Are you embarrassed to ask for help with your kids?
When I ask for help I feel like it says (1) I can’t do my job (as a mother) and (2) I’m asking too much from someone else and I hate feeling like I’m putting others out.
I wish I could say I’m the type of person that doesn’t care what others think — perhaps to my own disadvantage — but I do.
And I may be even more self-conscious about that perception because of my .
I want to be seen as someone who is capable and self-sufficient.
For me to ask for help is to say that I cannot do it, and that word is just not in my vocabulary.
The truth is that I could do it, drag the kids and the car seat, stroller, carrier, diaper bag, bottles, snacks, blankets, toys, books, etc… alone, but why would I want to?
Good things come when we can honestly accept and even solicit assistance. And I’ve realized that people are often very willing to lend a hand, they just need to be given the chance.
Normally, we don’t mind imposing on family. But if your family choices are slim to none, for whatever reasons, asking someone other than a family member for help, even if it’s a close friend, can be very challenging.
So this week, I faced that challenge.
The hardest part for me was making the call, so I texted my friend.
She was so willing to help out; her only question for me was “what time my love?”
I had a doctor’s appointment and a few blocks from the medical plaza was a lovely park.
I dropped her off with the kids, gave them kisses and walked away as my baby girl was screaming her head off. I felt horrible… for my friend.
Toward the end of my appointment, I texted her for an update.
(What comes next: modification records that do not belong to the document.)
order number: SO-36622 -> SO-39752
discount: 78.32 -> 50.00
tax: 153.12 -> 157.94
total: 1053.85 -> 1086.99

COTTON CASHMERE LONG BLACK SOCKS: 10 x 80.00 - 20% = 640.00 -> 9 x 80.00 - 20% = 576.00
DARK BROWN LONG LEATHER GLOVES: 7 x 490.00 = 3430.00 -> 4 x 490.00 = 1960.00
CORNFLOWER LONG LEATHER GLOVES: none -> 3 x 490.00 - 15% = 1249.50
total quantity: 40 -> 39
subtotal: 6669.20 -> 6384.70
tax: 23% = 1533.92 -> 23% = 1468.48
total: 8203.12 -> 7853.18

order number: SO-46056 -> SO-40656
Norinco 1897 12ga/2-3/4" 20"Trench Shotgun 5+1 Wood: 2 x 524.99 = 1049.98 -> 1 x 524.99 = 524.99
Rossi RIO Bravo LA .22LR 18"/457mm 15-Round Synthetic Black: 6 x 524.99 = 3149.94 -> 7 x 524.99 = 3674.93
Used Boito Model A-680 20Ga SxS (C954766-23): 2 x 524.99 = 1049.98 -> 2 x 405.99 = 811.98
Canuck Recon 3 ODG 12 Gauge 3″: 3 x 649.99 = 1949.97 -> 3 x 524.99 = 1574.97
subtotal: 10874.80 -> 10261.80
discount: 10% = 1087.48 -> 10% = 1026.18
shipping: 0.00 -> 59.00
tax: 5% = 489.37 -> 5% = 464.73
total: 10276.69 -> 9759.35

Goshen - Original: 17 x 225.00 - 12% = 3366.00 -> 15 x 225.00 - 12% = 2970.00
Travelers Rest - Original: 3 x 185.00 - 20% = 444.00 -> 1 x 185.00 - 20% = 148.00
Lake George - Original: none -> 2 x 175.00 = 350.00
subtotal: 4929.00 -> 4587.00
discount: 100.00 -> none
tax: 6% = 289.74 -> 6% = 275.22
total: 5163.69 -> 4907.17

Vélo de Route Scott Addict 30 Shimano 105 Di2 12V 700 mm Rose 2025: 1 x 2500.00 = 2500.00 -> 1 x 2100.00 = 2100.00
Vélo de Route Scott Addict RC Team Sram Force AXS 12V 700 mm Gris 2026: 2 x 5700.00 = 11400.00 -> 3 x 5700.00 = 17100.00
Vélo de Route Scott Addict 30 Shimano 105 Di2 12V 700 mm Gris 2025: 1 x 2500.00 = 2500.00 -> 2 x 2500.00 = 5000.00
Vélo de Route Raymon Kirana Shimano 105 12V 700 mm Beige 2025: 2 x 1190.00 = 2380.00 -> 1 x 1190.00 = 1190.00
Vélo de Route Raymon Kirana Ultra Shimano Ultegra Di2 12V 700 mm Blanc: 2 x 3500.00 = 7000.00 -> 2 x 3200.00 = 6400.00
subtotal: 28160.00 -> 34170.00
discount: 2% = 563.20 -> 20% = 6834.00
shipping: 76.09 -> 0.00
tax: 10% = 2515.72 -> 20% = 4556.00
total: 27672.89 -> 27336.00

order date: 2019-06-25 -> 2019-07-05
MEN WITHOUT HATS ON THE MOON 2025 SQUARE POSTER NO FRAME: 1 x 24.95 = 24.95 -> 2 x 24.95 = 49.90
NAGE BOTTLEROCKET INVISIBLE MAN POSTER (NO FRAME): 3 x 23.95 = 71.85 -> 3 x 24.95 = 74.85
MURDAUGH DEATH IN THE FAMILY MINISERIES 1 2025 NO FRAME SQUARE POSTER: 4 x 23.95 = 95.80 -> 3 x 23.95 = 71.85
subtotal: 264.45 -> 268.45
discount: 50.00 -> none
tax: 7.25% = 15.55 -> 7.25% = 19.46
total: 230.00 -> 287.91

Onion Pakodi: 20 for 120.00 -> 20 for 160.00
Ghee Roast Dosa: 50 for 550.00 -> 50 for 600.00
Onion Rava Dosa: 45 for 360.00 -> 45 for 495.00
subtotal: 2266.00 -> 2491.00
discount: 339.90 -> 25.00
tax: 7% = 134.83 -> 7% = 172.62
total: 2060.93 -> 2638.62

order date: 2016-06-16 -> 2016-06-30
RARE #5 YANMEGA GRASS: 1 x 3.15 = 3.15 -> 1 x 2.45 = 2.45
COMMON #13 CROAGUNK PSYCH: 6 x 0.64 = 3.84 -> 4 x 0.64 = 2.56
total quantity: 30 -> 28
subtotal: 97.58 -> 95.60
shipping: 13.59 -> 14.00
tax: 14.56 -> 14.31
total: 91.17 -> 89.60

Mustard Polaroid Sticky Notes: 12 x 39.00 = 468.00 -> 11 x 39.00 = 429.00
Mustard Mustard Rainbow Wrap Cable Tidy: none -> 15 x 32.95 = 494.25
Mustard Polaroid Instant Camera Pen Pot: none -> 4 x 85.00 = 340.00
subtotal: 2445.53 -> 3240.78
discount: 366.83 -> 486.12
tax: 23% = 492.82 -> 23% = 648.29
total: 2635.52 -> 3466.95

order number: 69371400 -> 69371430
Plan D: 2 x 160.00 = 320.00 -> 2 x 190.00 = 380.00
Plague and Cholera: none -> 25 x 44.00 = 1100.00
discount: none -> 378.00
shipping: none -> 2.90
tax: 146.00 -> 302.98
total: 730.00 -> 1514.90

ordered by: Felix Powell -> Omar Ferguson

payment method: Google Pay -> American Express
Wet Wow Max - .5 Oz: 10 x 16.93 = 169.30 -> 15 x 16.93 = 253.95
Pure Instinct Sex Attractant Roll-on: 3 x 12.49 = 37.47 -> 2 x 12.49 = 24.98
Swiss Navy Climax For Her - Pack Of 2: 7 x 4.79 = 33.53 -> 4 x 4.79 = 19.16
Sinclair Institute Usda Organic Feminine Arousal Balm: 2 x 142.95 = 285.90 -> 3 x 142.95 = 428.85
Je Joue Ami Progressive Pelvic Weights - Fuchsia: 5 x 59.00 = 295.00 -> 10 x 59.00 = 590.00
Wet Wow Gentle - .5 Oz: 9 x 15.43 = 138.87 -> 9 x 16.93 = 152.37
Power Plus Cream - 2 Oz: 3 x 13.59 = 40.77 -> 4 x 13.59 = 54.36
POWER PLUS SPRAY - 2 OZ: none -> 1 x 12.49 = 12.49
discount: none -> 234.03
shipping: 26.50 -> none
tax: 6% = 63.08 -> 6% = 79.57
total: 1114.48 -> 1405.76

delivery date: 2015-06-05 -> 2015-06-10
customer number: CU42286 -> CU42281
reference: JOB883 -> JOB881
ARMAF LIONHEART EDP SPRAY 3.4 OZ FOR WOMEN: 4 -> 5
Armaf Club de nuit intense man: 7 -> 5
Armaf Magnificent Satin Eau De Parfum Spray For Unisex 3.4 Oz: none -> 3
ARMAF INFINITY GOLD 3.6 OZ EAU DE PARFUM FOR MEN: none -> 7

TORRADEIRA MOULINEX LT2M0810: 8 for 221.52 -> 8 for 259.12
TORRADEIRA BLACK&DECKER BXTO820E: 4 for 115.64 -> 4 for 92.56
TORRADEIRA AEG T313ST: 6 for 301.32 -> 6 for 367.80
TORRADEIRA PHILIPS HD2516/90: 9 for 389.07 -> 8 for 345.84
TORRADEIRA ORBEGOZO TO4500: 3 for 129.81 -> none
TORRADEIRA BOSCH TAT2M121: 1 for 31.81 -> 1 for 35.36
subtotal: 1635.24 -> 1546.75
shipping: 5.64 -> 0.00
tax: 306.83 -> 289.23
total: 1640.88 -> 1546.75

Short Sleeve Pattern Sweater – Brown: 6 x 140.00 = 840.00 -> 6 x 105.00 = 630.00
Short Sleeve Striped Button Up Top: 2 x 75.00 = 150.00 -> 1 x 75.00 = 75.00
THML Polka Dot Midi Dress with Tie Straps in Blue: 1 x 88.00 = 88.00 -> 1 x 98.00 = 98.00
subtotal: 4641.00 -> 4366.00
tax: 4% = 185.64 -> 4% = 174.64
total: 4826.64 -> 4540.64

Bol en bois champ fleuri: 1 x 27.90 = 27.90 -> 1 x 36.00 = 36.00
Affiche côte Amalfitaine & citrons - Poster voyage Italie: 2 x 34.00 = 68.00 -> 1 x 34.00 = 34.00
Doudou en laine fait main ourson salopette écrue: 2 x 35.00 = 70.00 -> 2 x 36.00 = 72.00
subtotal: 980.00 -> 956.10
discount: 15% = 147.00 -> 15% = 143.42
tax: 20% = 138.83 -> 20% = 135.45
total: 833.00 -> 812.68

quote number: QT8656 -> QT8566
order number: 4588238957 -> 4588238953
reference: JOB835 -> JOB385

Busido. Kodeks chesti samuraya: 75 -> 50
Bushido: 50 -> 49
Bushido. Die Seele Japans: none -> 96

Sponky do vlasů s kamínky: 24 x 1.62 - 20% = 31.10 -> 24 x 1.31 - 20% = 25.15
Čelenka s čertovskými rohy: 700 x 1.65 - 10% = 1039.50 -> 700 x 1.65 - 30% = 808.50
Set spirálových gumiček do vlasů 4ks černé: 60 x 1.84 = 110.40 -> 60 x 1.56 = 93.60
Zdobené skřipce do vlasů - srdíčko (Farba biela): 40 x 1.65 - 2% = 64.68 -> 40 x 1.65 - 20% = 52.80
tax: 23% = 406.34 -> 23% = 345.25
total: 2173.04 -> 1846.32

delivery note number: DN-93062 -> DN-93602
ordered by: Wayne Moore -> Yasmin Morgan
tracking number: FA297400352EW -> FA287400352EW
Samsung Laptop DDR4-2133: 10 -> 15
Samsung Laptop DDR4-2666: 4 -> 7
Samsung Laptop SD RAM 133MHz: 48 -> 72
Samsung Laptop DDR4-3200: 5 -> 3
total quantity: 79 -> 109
They were doing great!
She sent me pics and even got some video clips of the kids playing and just enjoying each other’s company.
On my way to pick them up, I felt such a warm feeling of gratitude and love for the help and assistance she provided me. Feelings I might have missed out on had I chosen to go it alone.
I know it was probably just a little thing for her, but for me — the person that has such a hard time asking for help — it was a pretty big deal.
Putting myself out there might have shown my vulnerability. But being vulnerable is authentic, it’s compelling, and shows that I’m human.
And it lets people into our heart.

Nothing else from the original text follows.